Eine hat jetzt die SPD aufgebracht. Dort können sich Interessierte – ob Mitglied oder nicht – bei der Partei für ein Schulungsprogramm bewerben: Wie werde ich Lokalpolitiker? In Seminaren zu den Themen Kommunalrecht, Haushaltsrecht und öffentliche Auftritte sollen die Teilnehmer auf die Wahl und ihre Arbeit in der Politik vorbereitet werden. Dazu gibt es Gesprächsrunden mit Gemeindevertretern, Abgeordneten, Landräten und Ministern. „Wir wollen die Menschen fit machen für kommunale Mandate“, sagt Sören Kosanke, SPD-Chef in Potsdam-Mittelmark. Natürlich gehe es auch darum, Mitglieder zu gewinnen, gesteht er offen ein. Zwar ist der SPD-Unterbezirk Mittelmark mit 700 Mitgliedern der zweitgrößte im ganzen Land, trotzdem gibt es in einigen Kommunen im Kreis keinen einzigen SPD-Vertreter mehr in den Gemeinderäten.
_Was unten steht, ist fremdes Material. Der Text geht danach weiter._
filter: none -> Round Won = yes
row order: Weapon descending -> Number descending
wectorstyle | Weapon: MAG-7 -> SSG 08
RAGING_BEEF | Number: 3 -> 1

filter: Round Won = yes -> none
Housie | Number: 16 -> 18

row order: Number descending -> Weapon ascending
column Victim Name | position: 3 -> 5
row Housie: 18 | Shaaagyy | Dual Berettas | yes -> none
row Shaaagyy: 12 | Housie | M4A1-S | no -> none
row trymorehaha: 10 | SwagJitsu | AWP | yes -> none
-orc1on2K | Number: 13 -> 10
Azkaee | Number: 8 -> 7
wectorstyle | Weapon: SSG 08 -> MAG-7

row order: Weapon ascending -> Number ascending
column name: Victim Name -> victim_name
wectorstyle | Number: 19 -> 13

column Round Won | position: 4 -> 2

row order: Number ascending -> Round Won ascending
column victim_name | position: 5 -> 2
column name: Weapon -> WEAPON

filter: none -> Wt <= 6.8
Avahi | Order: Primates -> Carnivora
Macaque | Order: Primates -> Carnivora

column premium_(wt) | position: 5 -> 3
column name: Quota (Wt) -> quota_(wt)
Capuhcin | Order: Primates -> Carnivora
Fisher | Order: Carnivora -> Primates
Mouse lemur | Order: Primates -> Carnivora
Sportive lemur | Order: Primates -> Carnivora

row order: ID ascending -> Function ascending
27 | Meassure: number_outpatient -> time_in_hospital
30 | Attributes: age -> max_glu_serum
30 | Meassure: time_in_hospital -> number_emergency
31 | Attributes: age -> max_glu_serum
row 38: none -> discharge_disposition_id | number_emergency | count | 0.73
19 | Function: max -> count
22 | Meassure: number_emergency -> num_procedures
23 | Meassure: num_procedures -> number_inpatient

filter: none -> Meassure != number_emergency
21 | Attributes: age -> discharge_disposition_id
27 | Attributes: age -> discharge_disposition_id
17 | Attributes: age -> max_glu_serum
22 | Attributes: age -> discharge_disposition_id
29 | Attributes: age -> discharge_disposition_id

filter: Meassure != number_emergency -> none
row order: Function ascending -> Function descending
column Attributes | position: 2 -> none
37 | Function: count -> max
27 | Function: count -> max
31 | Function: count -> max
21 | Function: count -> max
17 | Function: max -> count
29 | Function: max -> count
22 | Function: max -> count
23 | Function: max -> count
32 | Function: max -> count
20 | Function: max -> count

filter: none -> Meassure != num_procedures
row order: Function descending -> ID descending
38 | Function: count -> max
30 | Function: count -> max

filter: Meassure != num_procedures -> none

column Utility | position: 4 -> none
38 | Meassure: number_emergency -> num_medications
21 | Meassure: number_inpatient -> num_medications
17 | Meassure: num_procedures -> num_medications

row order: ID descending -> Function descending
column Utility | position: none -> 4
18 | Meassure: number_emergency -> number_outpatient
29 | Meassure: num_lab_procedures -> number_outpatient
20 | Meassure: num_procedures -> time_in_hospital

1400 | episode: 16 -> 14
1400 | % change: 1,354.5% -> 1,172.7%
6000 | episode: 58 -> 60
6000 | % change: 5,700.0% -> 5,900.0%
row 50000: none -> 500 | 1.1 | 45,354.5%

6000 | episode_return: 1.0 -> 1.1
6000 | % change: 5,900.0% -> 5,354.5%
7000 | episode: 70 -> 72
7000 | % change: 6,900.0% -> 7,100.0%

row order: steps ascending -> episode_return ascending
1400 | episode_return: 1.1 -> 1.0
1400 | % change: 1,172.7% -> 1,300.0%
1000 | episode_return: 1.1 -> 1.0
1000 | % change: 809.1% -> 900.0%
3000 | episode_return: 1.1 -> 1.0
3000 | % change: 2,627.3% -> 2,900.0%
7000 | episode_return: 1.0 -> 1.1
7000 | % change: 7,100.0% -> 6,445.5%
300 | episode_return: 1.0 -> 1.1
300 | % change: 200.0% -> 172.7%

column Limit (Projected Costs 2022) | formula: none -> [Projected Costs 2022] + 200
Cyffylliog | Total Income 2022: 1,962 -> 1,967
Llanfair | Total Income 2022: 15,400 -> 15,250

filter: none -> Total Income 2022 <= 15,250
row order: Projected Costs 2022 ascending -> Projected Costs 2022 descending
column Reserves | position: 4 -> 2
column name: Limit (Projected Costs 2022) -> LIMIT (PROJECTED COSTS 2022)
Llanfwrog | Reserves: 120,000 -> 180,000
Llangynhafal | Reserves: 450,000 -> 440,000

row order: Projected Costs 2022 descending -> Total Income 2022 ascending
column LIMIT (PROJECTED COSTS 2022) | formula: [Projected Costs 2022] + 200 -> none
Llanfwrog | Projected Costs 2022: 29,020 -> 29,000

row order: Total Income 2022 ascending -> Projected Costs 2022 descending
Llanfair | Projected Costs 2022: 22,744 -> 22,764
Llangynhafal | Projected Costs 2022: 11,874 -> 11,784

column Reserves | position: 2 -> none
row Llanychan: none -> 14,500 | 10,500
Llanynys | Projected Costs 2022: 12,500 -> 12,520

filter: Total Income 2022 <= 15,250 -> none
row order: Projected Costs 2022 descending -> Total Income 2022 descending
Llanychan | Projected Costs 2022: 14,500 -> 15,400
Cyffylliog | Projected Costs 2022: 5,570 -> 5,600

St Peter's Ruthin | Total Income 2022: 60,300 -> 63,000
„Die Menschen interessieren sich für die Belange vor Ort, sind aber nicht bereit, dafür in eine Partei einzutreten“, erklärt Martina Weyrauch, Leiterin der Landeszentrale für politische Bildung in Brandenburg, den Trend weg von der Partei. Schon seit Jahren zeichne sich das ab. Die Nachwendezeiten, in denen Menschen in Ostdeutschland in großen Zahlen in Parteien eintraten, sind vorbei. „Die Art und Weise von Politik verändert sich“, sagt Weyrauch. Die Listen der Bewerber zu den Kommunalwahlen füllten sich dank der Gruppen und Bündnisse immer noch sehr schnell. „Für unmittelbare Belange interessieren sich die Menschen am meisten“, sagt Weyrauch.

„Es ist für jede Partei schwieriger geworden“, sagt Wolfgang Erlebach, Vorsitzender der Linken in Mittelmark. Noch zähle man Neuzugänge, aber das reiche nicht, um genügend Kandidaten zur Kommunalwahl zu finden. „Es ist schwieriger geworden, weil die Bedingungen schwieriger sind“, führt Erlebach ein grundsätzliches Problem ehrenamtlicher Politik an. Die Menschen hätten ein anstrengendes Arbeitsleben. Nur wenige bringen die Energie auf, sich politisch zu engagieren. Kreistagssitzungen finden am Nachmittag statt: „Natürlich wird man als Abgeordneter vom Beruf freigestellt, aber da verdreht jeder Chef die Augen.“ Meist sitzen deshalb nur ältere Herren in den Gremien. „Das ist nicht mein Idealbild von Politik.“

Auch die Linke, CDU, Grüne oder FDP bieten Schulungen an, bislang aber nur für Mitglieder, sagt Hans-Peter Goetz, Chef der FDP im Kreis. Gerne erinnert er sich an die zurückliegende Kommunalwahl: Die Listen der FDP waren voll, viele wollten Politik machen. Doch Kandidatenüberfluss, das war einmal. Die FDP ist in der Wählergunst auf Bundesebene im Sinkflug. „Man muss kräftig werben“, sagt Goetz. Er ist trotzdem zuversichtlich. Noch immer gelinge es, Leute für die Kommunalpolitik in einer Partei zu begeistern. „Zumal es Kommunen gibt, in denen Politik Spaß macht“ – nämlich dort, wo Geld vorhanden ist und damit auch Gestaltungsspielraum, wie in Teltow.

Parteien seien wichtig, sagt SPD-Politiker Kosanke. Sie vernetzen Menschen, von der Kommune bis in den Bund. Das sei auch das Ziel der SPD-Politikerschule. Sie soll keine Kaderschmiede sein, sondern ein Treffpunkt für Mitglieder und Nichtmitglieder aus Vereinen, Verbänden oder der Feuerwehr. „Das ist keine Revolution, aber eine Möglichkeit, die Partei weiterzuentwickeln“, sagt Kosanke.

„Man muss zu neuen Formen der politischen Willensbildung finden“, sagt auch Landeszentrale-Chefin Weyrauch. Solch eine Schulung sei nicht schlecht. Der gestalterische Rahmen gerade für Kommunalpolitiker sei eng. Die großen Linien werden vom Land oder Bund vorgegeben. Der Lokalpolitiker muss deshalb fit, ausgeschlafen und flexibel sein.

Doch dafür braucht es keine Partei, sagt der Stahnsdorfer Maelzer. Politikverdrossenheit sei der Brennstoff für die Wählergruppe gewesen. Jahrelang hätten die Parteien zu wenig bewegen können. Doch genau darum gehe es den Anhängern der Wählergruppe. Auch ohne Schulungen und Kampagnen hätten sich die Wahllisten der Gruppe schnell gefüllt.